You can also see the [example notebook](https://github.com/shyaginuma/casual_inference/blob/main/examples/sample_size_evaluator.ipynb) to see more detailed example.

## References

- Kohavi, Ron, Diane Tang, and Ya Xu. 2020. ​Trustworthy Online Controlled Experiments: A Practical Guide to A/B Testing. Cambridge University Press. https://experimentguide.com/
  - A Great book covering comprehensive topics around practical A/B testing. I do recommend to read this book for all people who works on A/B testing.

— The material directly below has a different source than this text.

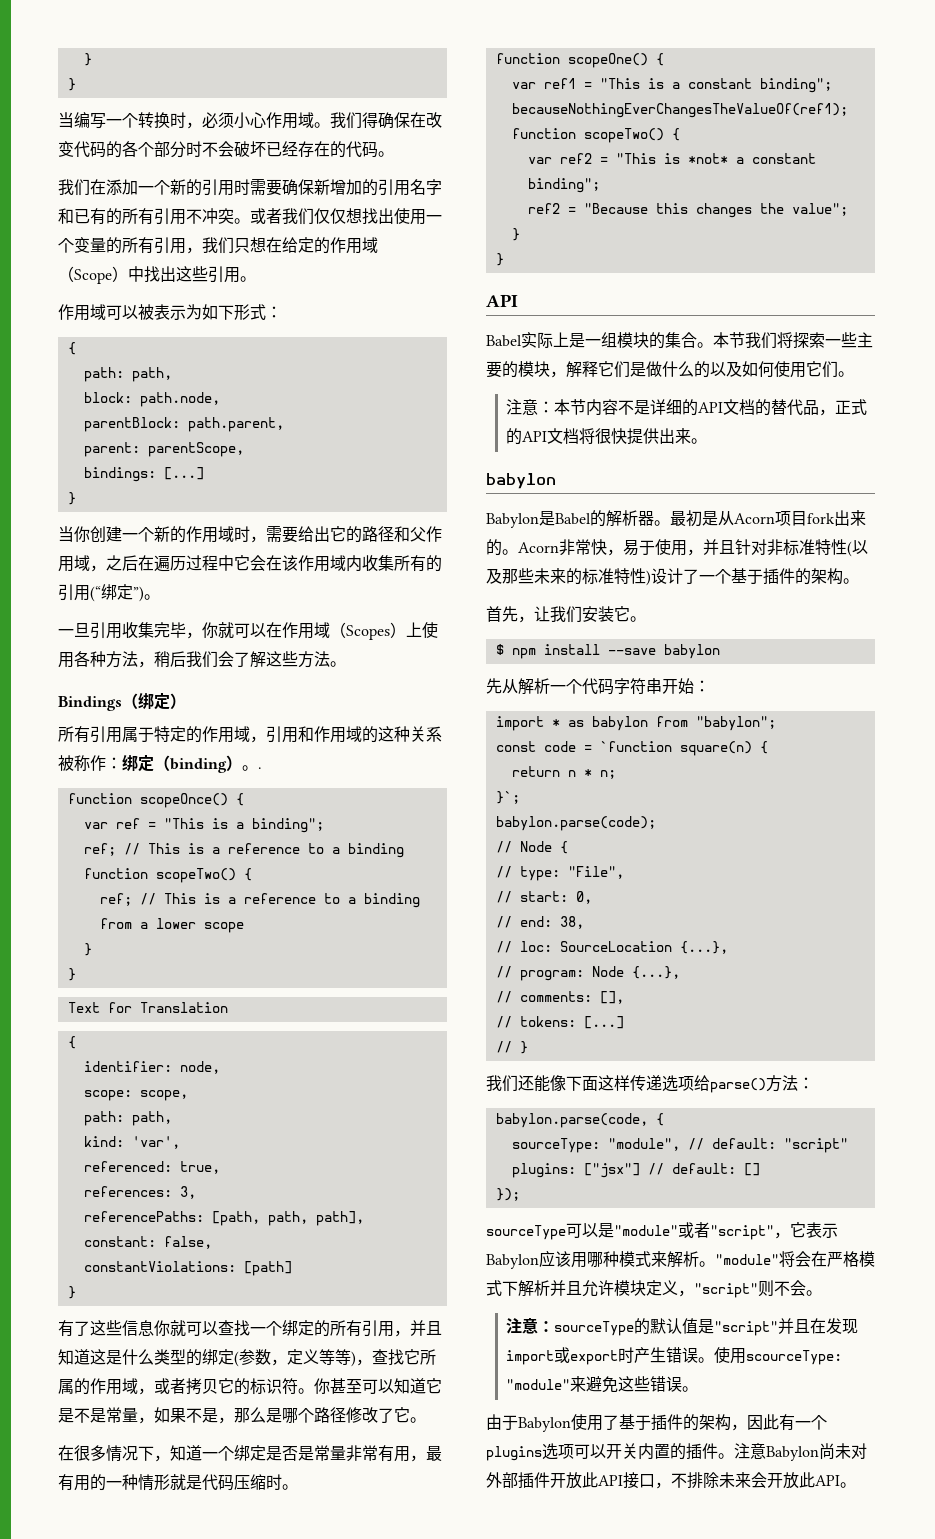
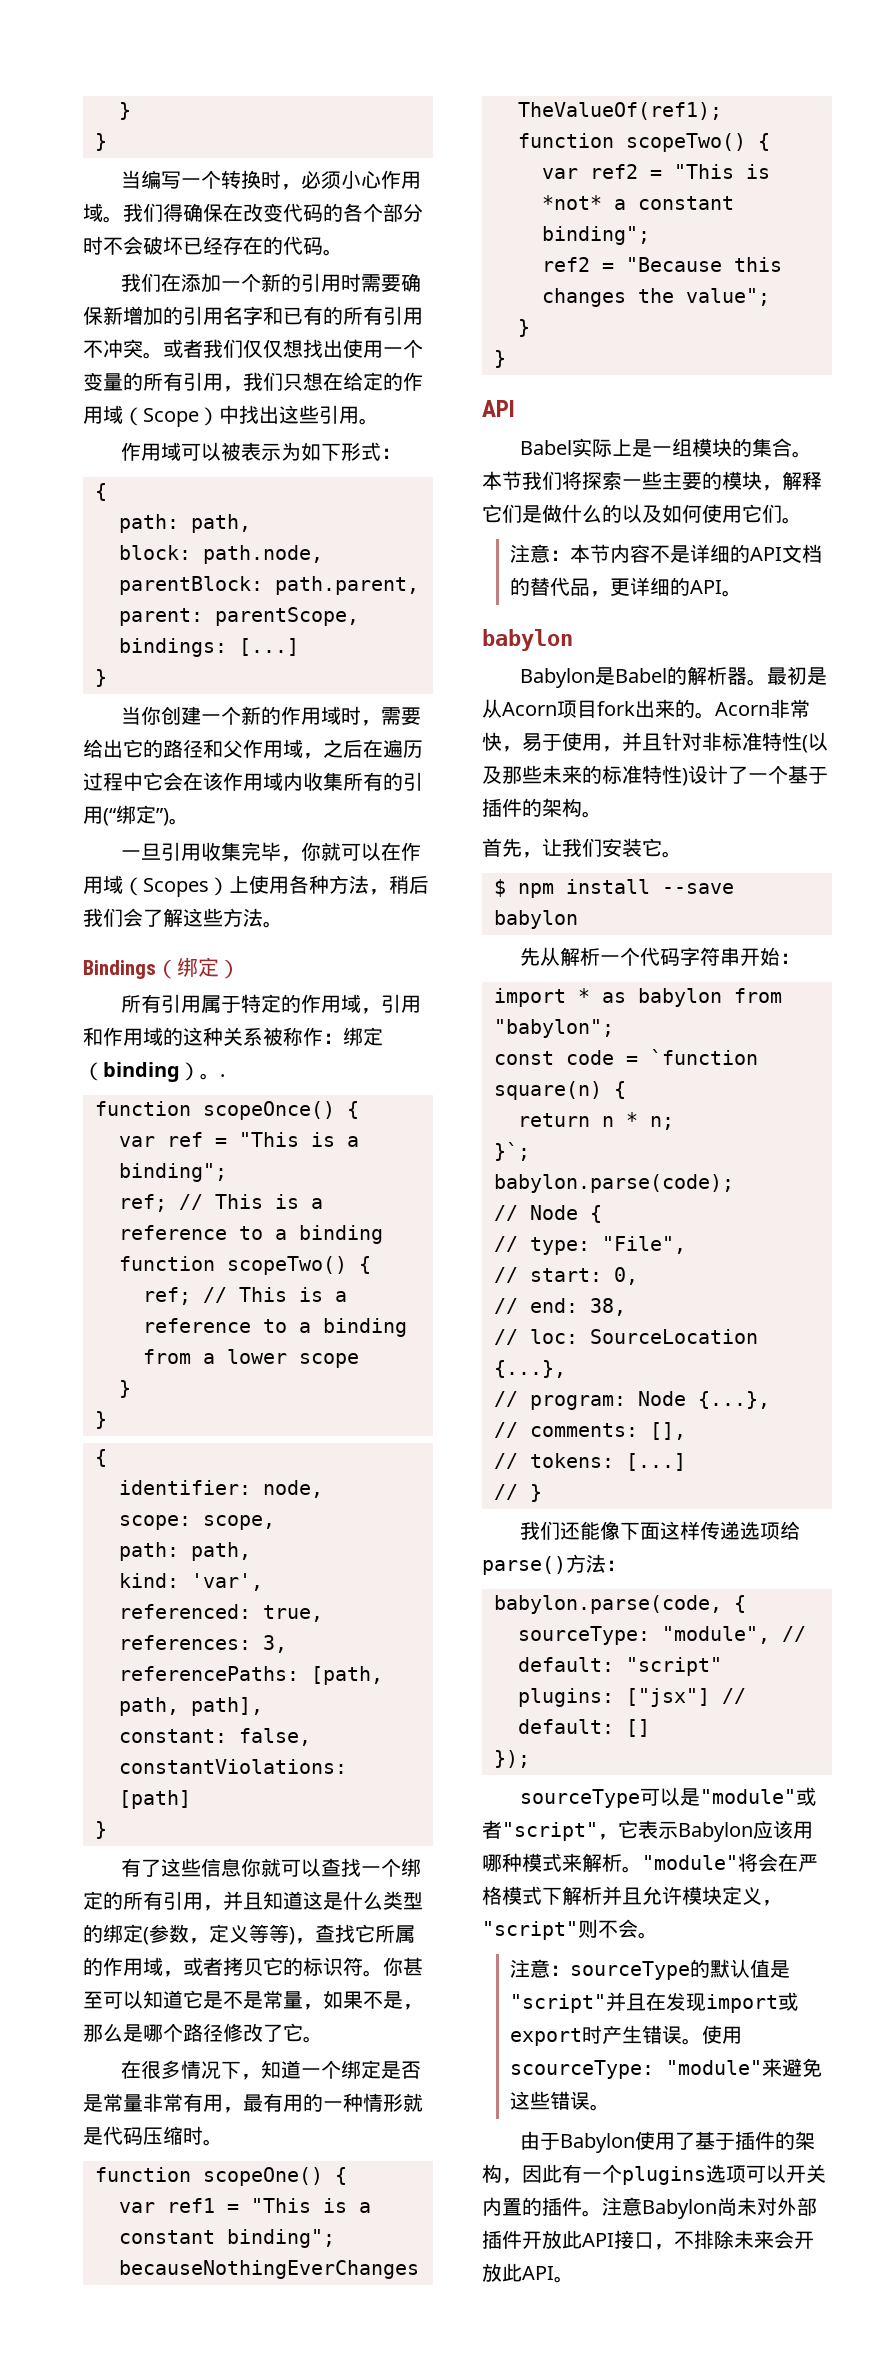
[67,1002,228,1013] // Text for Translation -> (107, 1420) none
[835,399,868,415] [506,428,692,445] 正式的API文档将很快提供出来 -> [609,577,722,596] 更详细的API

- Alex Deng, Ulf Knoblich, and Jiannan Lu. 2018. Applying the Delta Method in Metric Analytics: A Practical Guide with Novel Ideas. In Proceedings of the 24th ACM SIGKDD International Conference on Knowledge Discovery & Data Mining (KDD '18). Association for Computing Machinery, New York, NY, USA, 233–242. https://doi.org/10.1145/3219819.3219919
  - Describing how to approximate variance of relative difference, and when the analysis unit was more granular than the randomization unit.

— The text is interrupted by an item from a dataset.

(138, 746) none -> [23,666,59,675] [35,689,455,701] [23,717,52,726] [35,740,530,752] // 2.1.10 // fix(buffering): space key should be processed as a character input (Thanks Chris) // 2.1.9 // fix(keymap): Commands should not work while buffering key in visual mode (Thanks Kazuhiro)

- Lucile Lu. 2016. Power, minimal detectable effect, and bucket size estimation in A/B tests. Twitter Engineering Blog. [link](https://blog.twitter.com/engineering/en_us/a/2016/power-minimal-detectable-effect-and-bucket-size-estimation-in-ab-tests)
  - Describing Concept around Type I error and Type II error, Power Analysis. (Sample size calculation)
- Aleksander Fabijan, Jayant Gupchup, Somit Gupta, Jeff Omhover, Wen Qin, Lukas Vermeer, and Pavel Dmitriev. 2019. Diagnosing Sample Ratio Mismatch in Online Controlled Experiments: A Taxonomy and Rules of Thumb for Practitioners. In Proceedings of the 25th ACM SIGKDD International Conference on Knowledge Discovery & Data Mining (KDD '19). Association for Computing Machinery, New York, NY, USA, 2156–2164. https://doi.org/10.1145/3292500.3330722
  - Introduce Sample Ratio Mismatch (SRM) and describe various example of SRM happening, and provide taxonomy that help debugging when the SRM happened.